Durchgeführte Maßnahmen mit Datum, Uhrzeit und Kürzel.dokumentieren.

5. Schritt: Kontrolle der Wirksamkeit der Pflege und Neuanpassung der Pflegeplanung

Der Pflegebericht ist das Verlaufsprotokoll des Pflegeprozesses, mit dessen Hilfe sich die Wirkung der Pflege beurteilen und juristisch nachweisen lässt. Aus ihm müssen der Zustand des Patienten, durchgeführte pflegerische Maßnahmen und die Auswirkungen dieser auf den Patienten ablesbar sein.

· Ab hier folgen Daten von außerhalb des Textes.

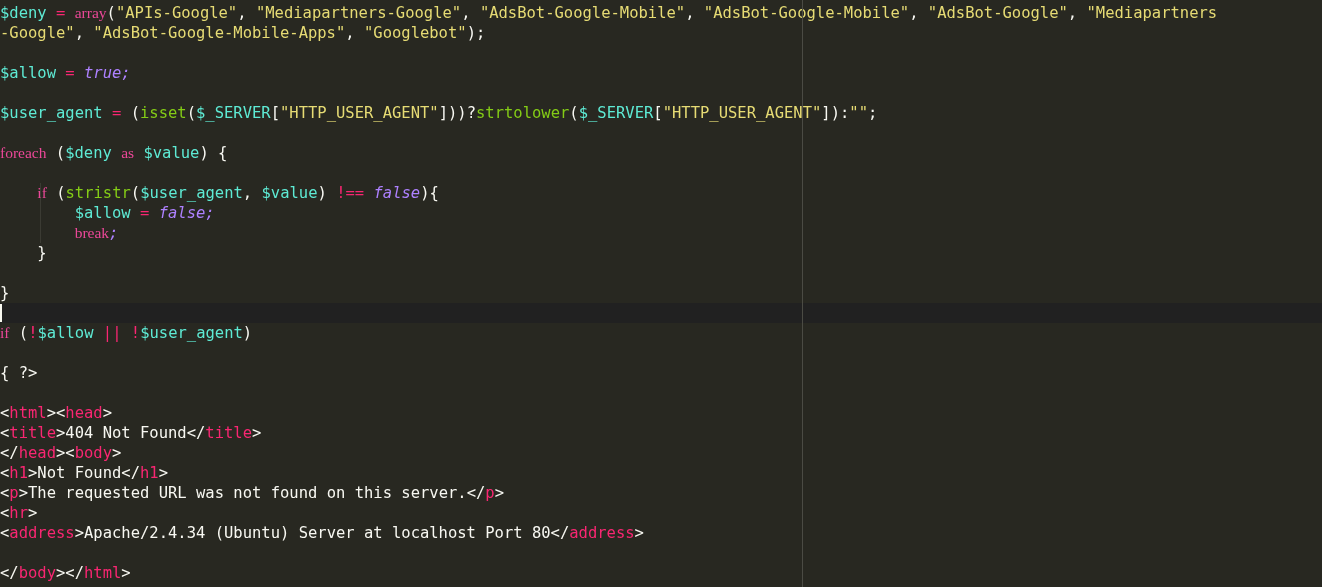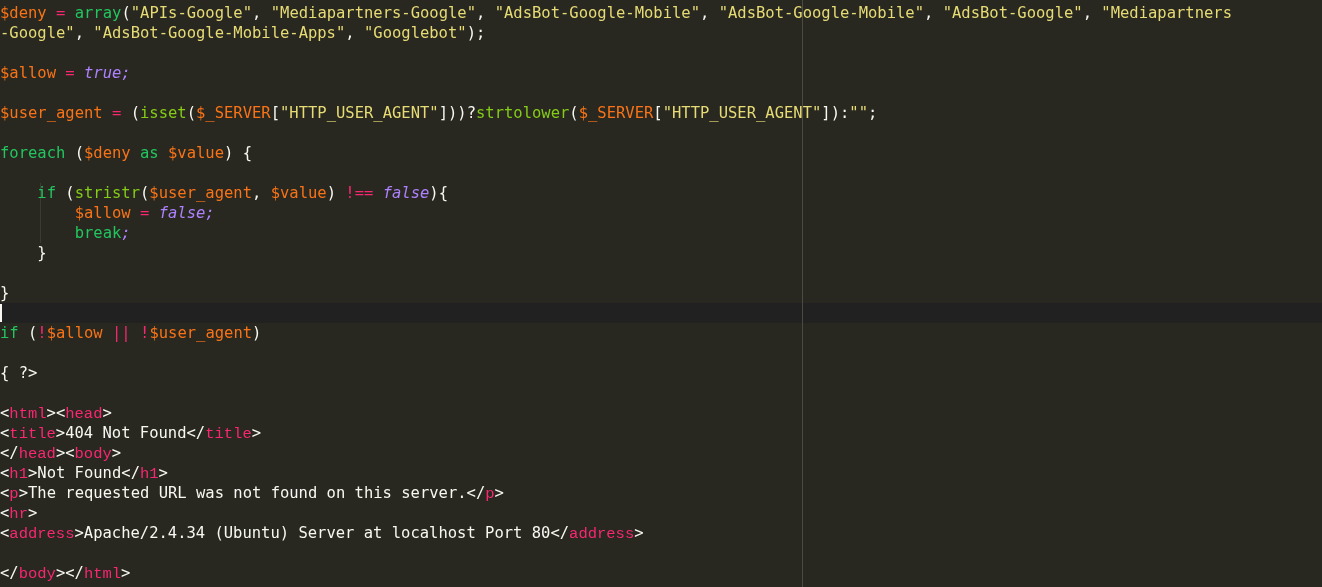"$deny" .t-var { color: #f97316 -> #5eead4 }
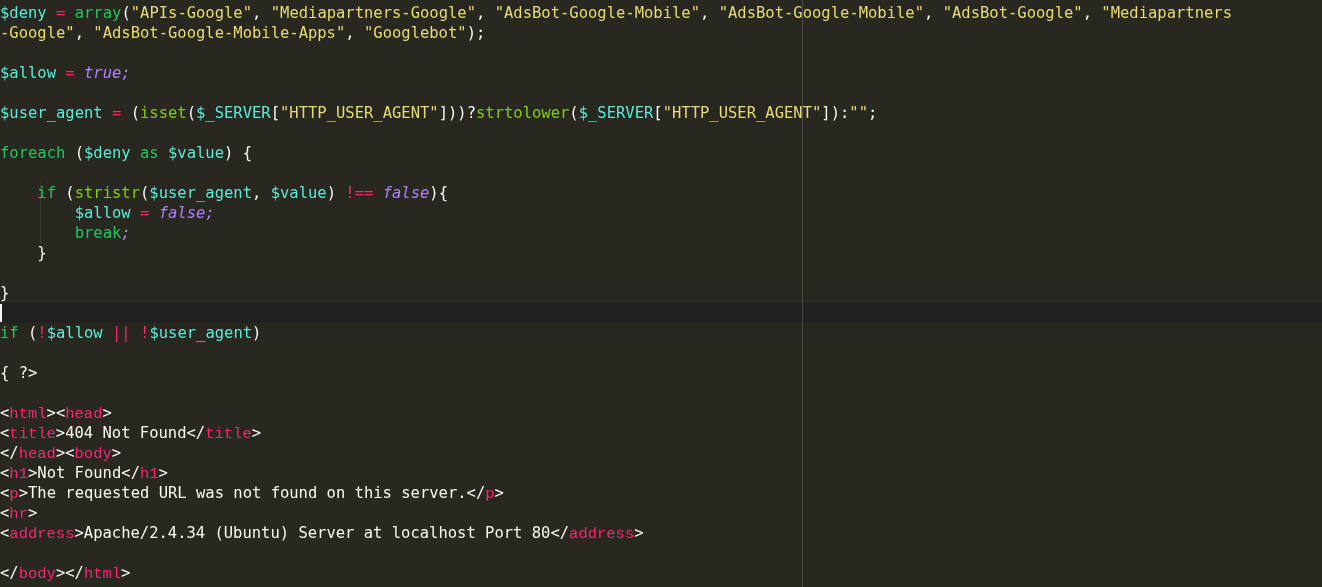"array" .t-kw { color: #22c55e -> #ec4899; font-family: none -> Liberation Serif, serif }
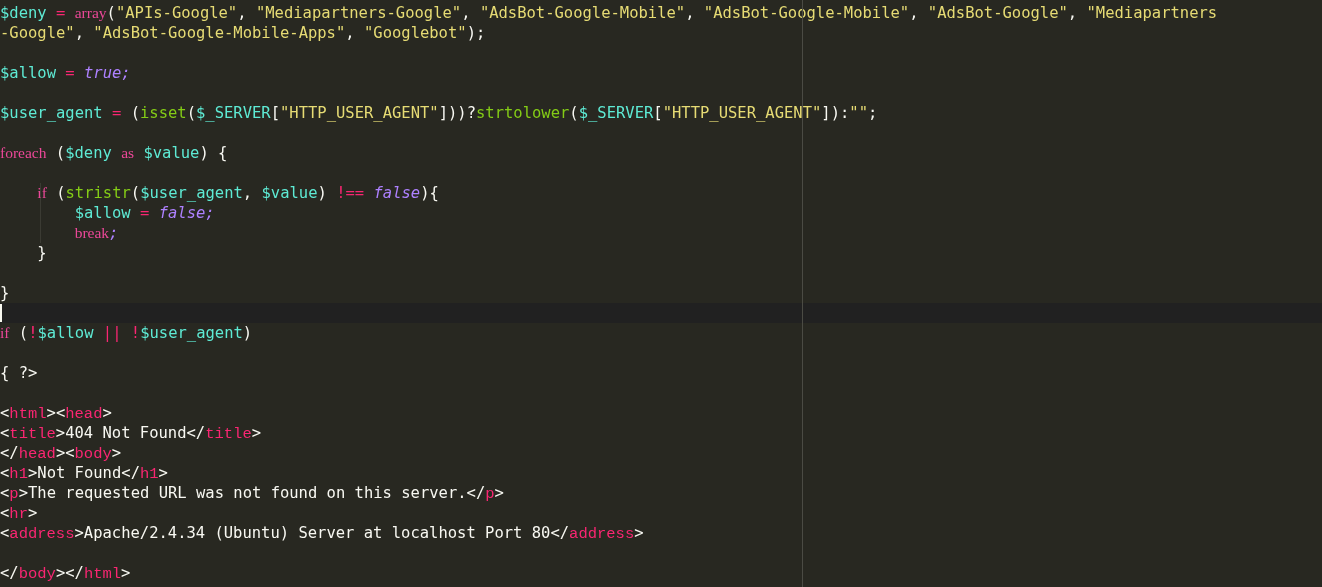"html" .t-tag { font-family: Liberation Mono, monospace -> none }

Es dient als Leistungsnachweis und Abrechnungsgrundlage.

Inhalt des Pflegeberichtes:

  • Art der durchgeführten Pflege
  • Besonderheiten bei der Durchführung und Abweichungen vom festgelegten Standard, sonstige Beobachtungen, die für das Verstehen der betreuenden Person wichtig ist.
  • Verlauf und Wirkung der Pflege
  • Besondere Vorkommnisse
  • Zeit der Durchführung
  • Name der durchführenden Person (Kürzel)

Kontrolle der Wirksamkeit:

  • für andere nachvollziehbar dokumentiert
  • sichert die Pflegequalität
  • Es lässt sich nachvollziehen, welches Tun zum Erfolg geführt hat
  • Wirtschaftlichkeitsprüfung

Vorgehen:

  • Wirksamkeit der Pflege zum Kontrolldatum überprüfen
  • Kontrolle in Teamarbeit, Ergebnisse weitergeben
  • Wurden die Pflegeziele teilweise oder annähernd erreicht? Ist der Patient mit seinem Zustand zufrieden?
  • Wenn ja: Neue Pflegeziele aufstellen!
  • Wenn nein: Waren Informationen unzureichend? Wurden Probleme richtig erkannt und erfasst? Waren die Pflegeziele zu hoch? Waren die Pflegemaßnahmen geeignet? Wurden die Maßnahmen richtig durchgeführt?
  • Sind neue Probleme aufgetreten?
  • Alle Ergebnisse im Pflegebericht dokumentieren

Die Ergebnisse der Kontrolle der Wirksamkeit dienen für die Neuanpassung. Dabei müssen die Pflegemaßnahmen überprüft und evtl. geändert werden. Manchmal ist die Anpassung der Ziele notwendig, z. B. beim Sterbeprozess oder wenn die Gesundung nicht mehr zu erreichen ist.